- _WORK TASK_
A single number is wanted: how many lines of the records below contain the word "size".

- _EXERCISE INPUTS_
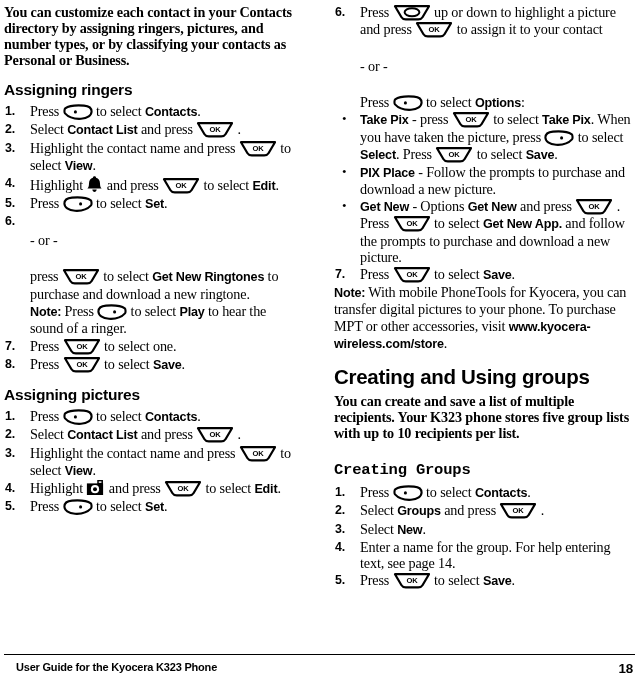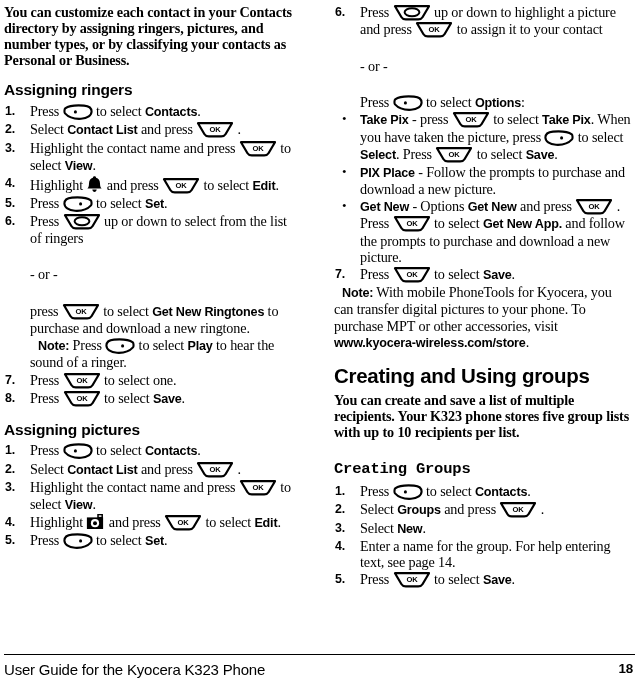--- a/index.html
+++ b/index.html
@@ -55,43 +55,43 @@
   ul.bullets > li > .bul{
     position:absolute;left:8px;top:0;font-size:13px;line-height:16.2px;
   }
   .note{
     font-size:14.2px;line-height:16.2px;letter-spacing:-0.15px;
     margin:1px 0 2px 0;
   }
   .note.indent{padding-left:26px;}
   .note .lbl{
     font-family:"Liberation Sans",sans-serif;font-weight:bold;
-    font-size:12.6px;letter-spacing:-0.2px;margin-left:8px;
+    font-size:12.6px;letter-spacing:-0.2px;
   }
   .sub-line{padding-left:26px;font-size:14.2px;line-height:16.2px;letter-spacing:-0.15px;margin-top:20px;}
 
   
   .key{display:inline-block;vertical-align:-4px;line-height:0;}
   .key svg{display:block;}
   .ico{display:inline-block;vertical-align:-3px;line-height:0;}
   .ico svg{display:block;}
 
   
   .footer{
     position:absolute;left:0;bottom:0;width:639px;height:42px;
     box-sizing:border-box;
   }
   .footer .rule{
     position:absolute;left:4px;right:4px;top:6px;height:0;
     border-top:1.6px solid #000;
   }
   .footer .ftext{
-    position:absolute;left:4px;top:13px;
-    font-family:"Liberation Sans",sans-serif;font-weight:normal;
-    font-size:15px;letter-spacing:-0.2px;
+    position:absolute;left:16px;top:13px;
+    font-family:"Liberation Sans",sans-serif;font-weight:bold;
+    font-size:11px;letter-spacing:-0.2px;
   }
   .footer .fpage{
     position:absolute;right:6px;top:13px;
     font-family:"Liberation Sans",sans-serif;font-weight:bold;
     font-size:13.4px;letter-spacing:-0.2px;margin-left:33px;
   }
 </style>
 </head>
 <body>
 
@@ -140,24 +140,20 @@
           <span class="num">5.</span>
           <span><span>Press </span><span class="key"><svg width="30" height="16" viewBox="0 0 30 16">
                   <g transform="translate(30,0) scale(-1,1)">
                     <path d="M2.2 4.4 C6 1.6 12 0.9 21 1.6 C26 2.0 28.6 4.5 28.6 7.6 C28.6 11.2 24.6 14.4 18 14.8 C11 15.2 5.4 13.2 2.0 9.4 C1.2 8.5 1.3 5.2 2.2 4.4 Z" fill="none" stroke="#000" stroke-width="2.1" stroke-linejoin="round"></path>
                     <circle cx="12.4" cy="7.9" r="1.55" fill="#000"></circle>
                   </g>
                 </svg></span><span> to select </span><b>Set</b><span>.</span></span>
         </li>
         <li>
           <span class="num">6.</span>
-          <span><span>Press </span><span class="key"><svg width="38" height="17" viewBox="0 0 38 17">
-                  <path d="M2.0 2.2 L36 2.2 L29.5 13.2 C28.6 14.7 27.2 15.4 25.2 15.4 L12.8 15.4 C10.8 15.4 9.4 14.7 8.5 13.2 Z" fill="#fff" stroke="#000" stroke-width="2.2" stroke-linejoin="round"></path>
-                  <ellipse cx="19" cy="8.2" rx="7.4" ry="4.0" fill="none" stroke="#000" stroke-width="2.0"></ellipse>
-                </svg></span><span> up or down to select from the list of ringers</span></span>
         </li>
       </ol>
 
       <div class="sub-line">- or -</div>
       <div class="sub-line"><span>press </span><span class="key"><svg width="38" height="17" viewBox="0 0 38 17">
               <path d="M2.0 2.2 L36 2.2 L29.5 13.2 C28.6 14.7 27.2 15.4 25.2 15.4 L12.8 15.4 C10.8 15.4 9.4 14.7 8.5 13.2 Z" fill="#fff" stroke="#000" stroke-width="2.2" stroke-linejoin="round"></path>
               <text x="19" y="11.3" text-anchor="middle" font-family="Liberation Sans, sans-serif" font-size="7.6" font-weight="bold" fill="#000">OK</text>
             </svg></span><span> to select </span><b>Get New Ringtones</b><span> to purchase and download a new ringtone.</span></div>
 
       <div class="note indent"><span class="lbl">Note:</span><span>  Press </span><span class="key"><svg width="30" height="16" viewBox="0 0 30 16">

- _WORKED SOLUTION_
9